Revision comparison data

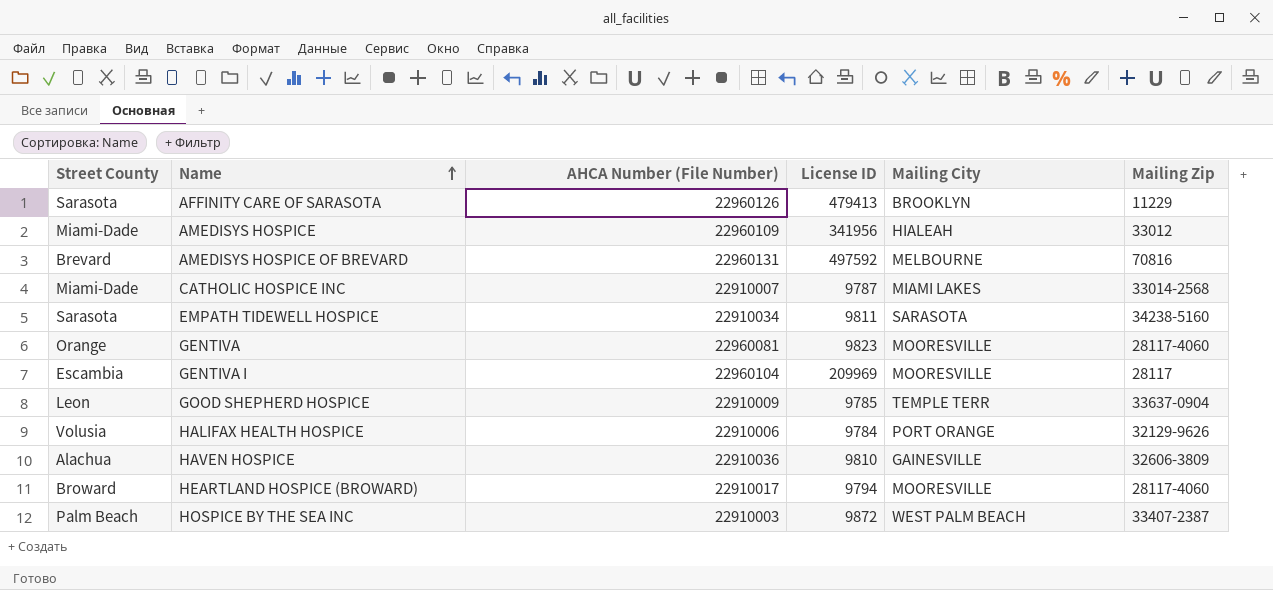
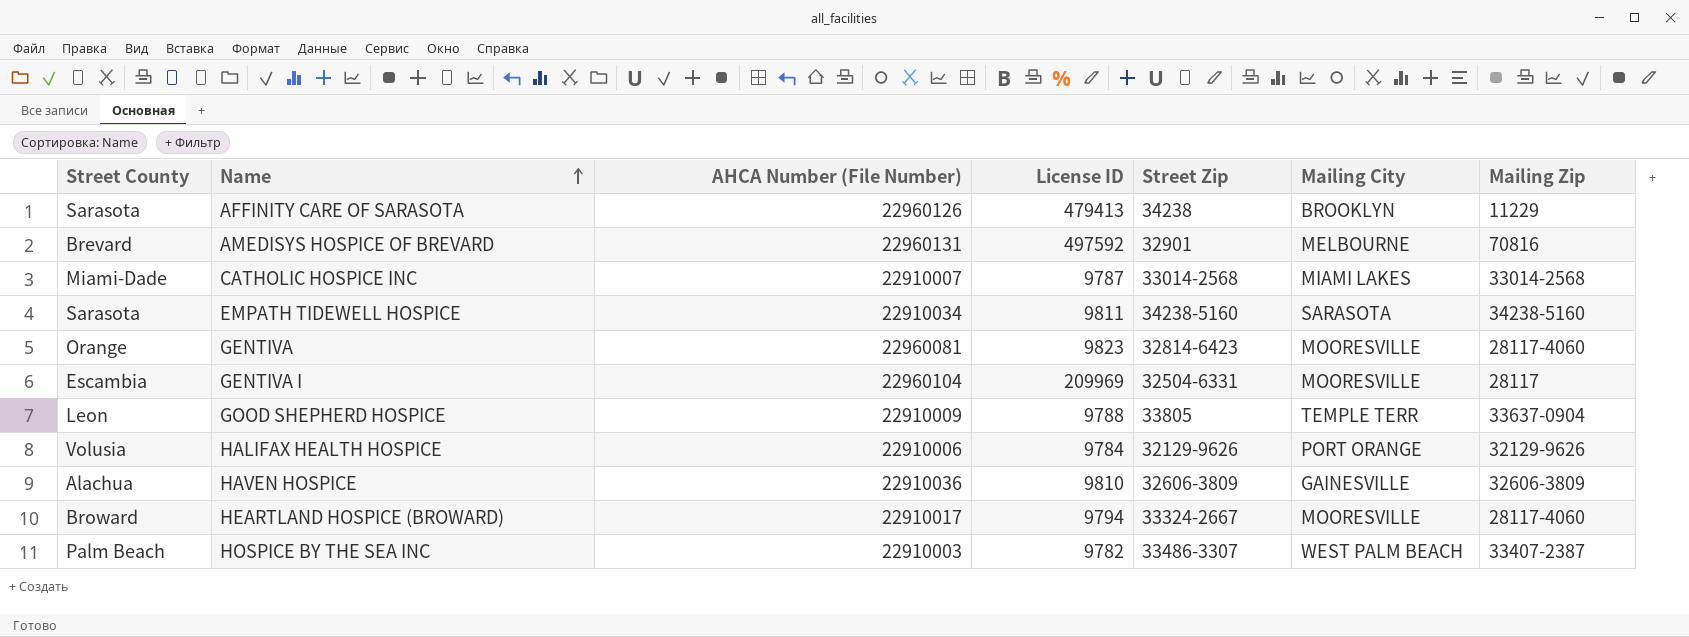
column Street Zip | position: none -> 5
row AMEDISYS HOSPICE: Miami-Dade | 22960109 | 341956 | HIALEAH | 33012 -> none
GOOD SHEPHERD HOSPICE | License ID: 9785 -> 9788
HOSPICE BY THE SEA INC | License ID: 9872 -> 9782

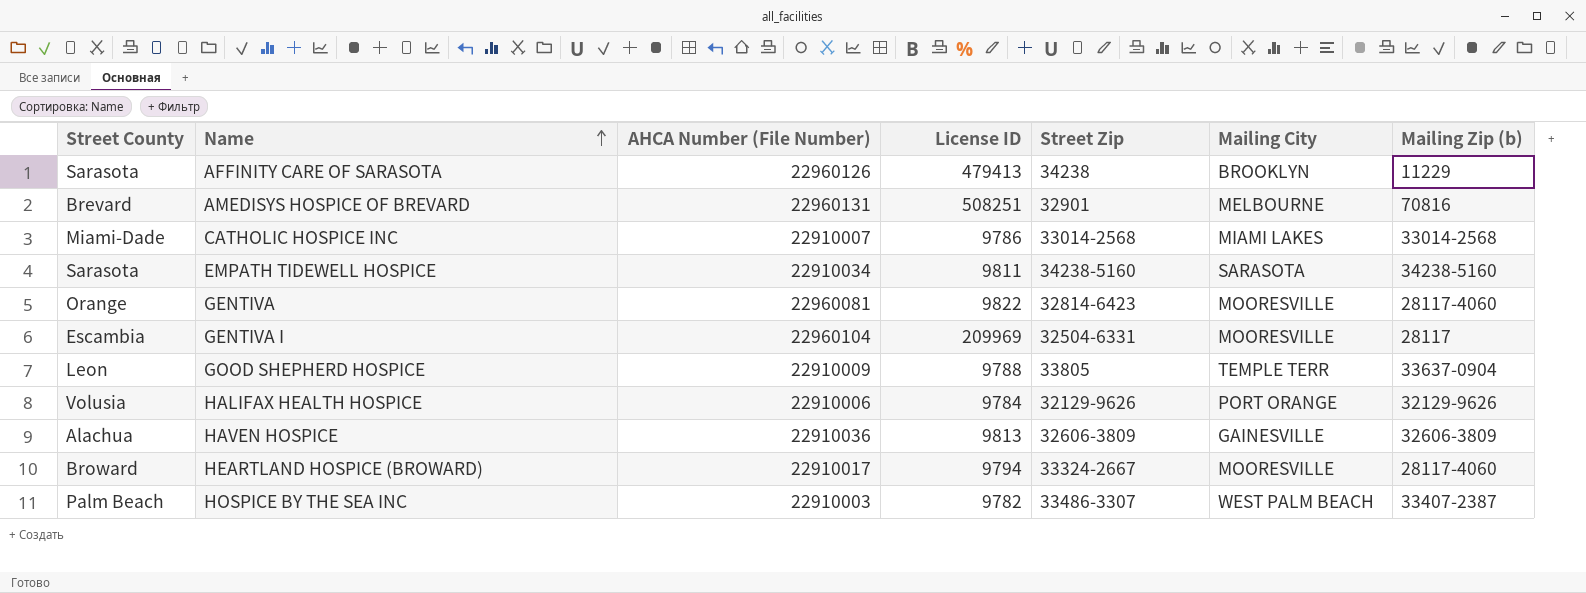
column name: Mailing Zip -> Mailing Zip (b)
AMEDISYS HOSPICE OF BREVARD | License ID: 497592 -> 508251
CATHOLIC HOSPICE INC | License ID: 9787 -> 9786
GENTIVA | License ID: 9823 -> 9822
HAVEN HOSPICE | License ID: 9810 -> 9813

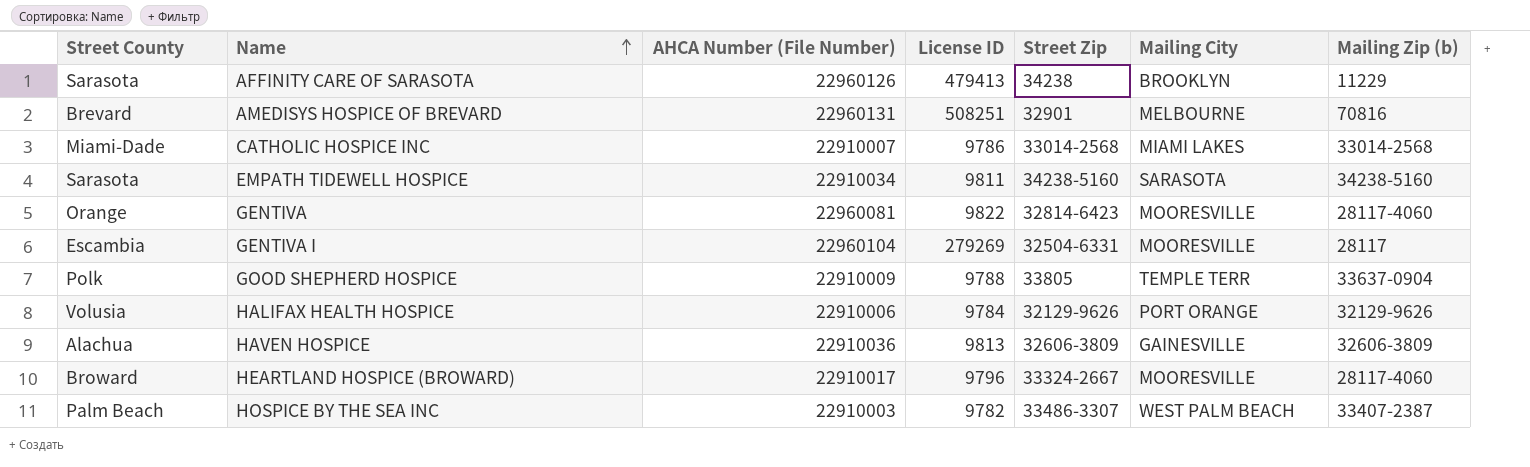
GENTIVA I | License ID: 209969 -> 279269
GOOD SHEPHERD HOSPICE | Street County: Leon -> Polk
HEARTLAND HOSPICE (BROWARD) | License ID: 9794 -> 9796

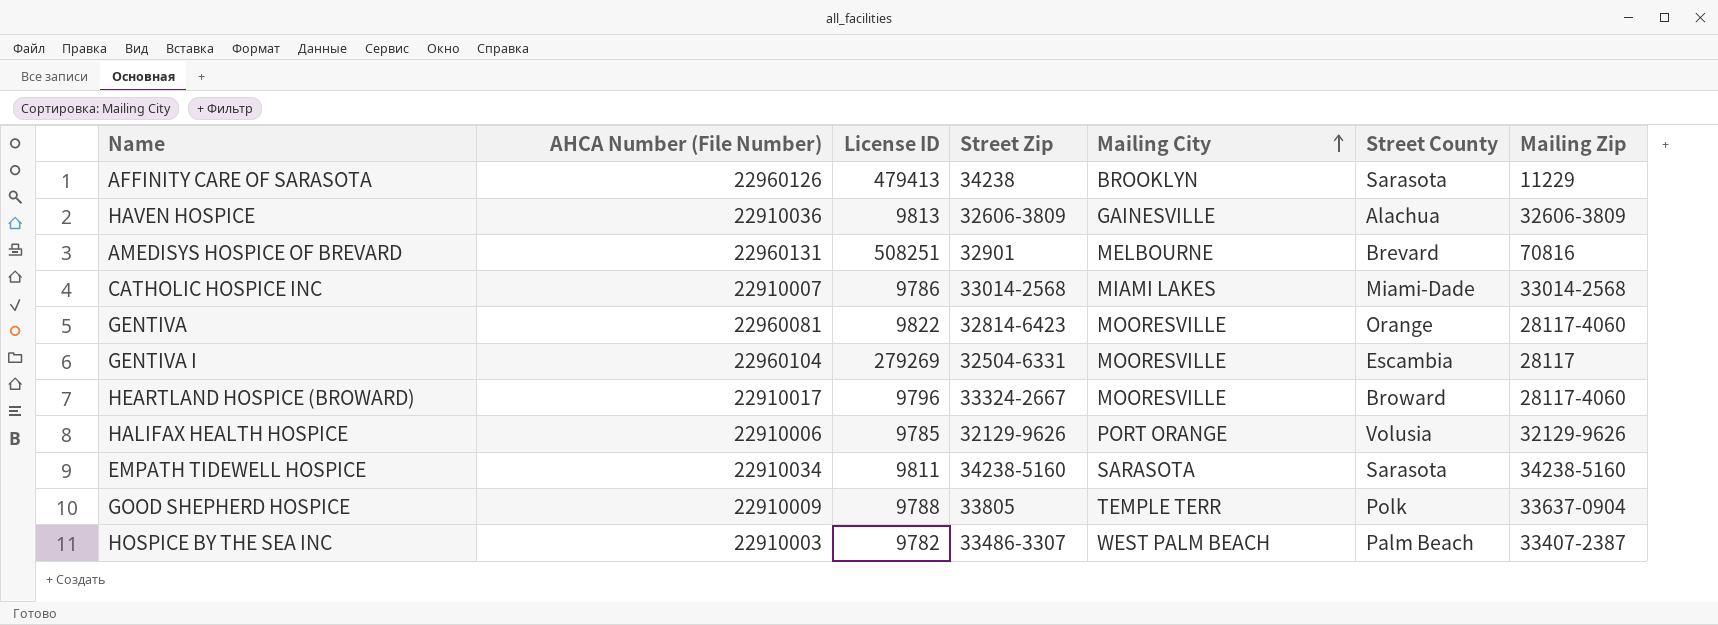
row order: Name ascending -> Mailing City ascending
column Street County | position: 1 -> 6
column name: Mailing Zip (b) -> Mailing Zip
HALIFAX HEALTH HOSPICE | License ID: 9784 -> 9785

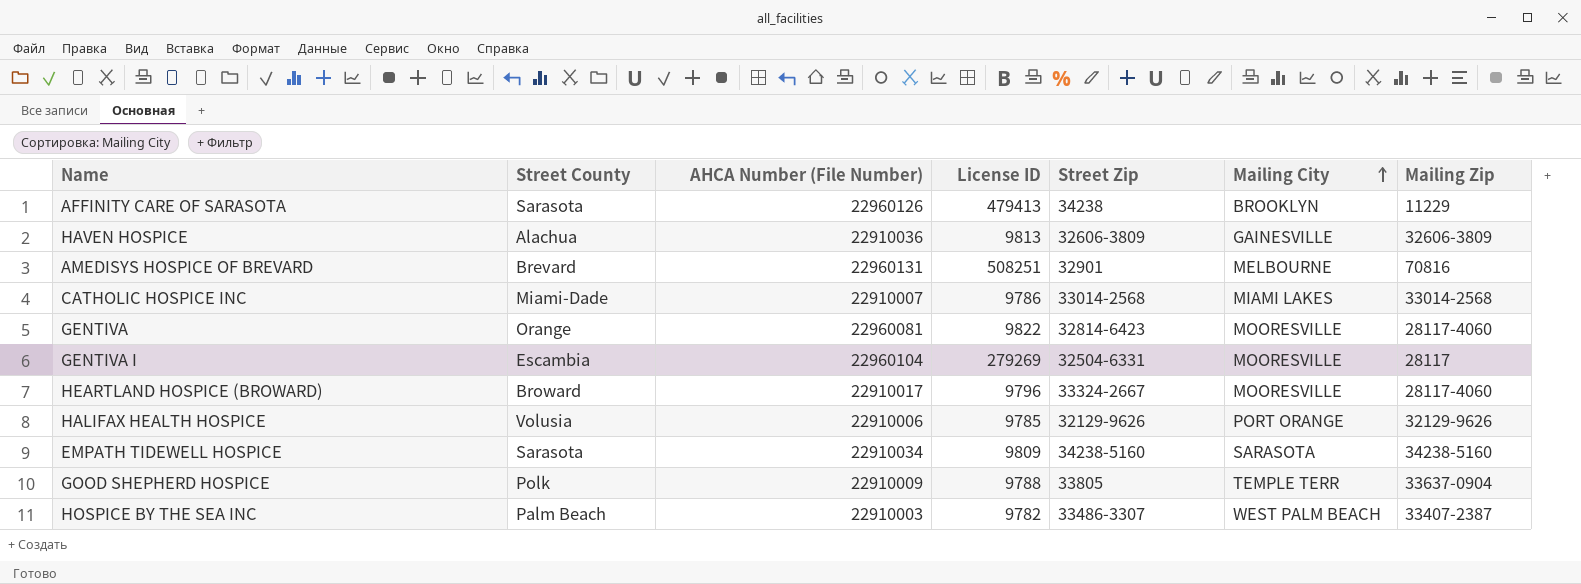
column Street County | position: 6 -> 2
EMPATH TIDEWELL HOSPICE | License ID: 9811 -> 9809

...

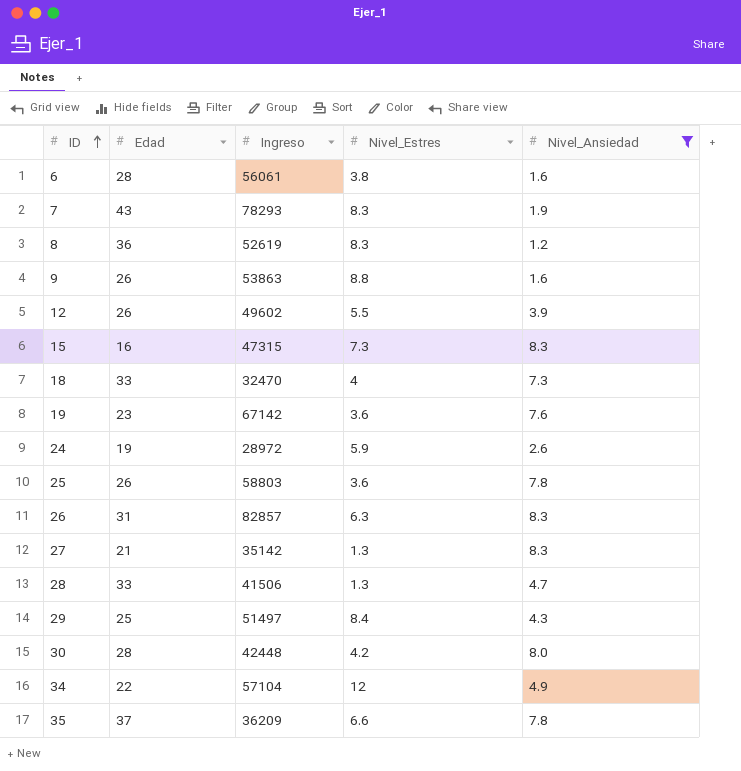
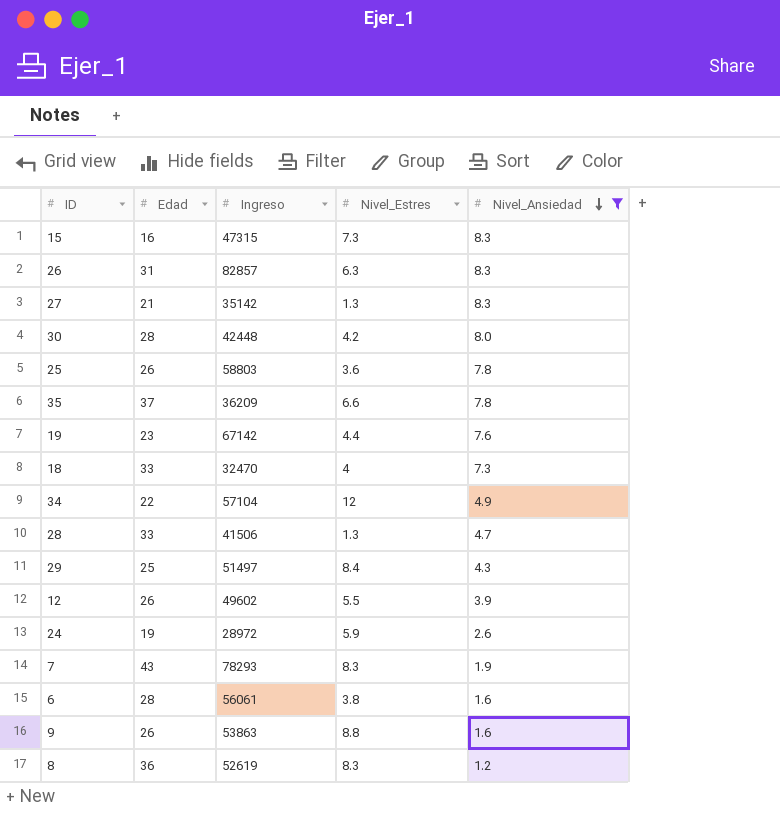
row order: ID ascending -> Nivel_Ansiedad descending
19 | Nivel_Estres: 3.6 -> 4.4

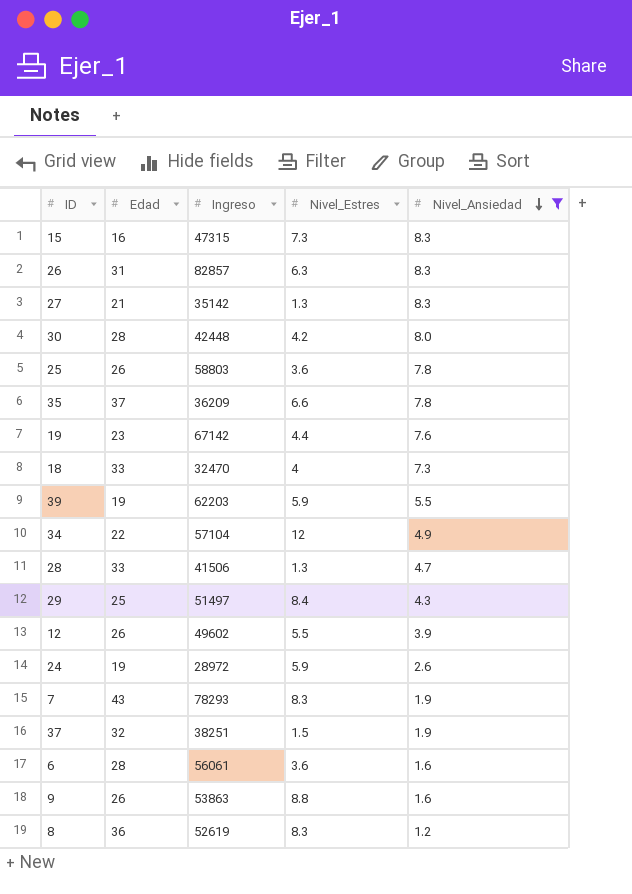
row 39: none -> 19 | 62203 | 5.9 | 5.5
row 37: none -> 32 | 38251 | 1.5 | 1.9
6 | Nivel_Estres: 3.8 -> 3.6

* Exercise aim:
Extract every line above that contains the word "County".

* Answer space:
GOOD SHEPHERD HOSPICE | Street County: Leon -> Polk
column Street County | position: 1 -> 6
column Street County | position: 6 -> 2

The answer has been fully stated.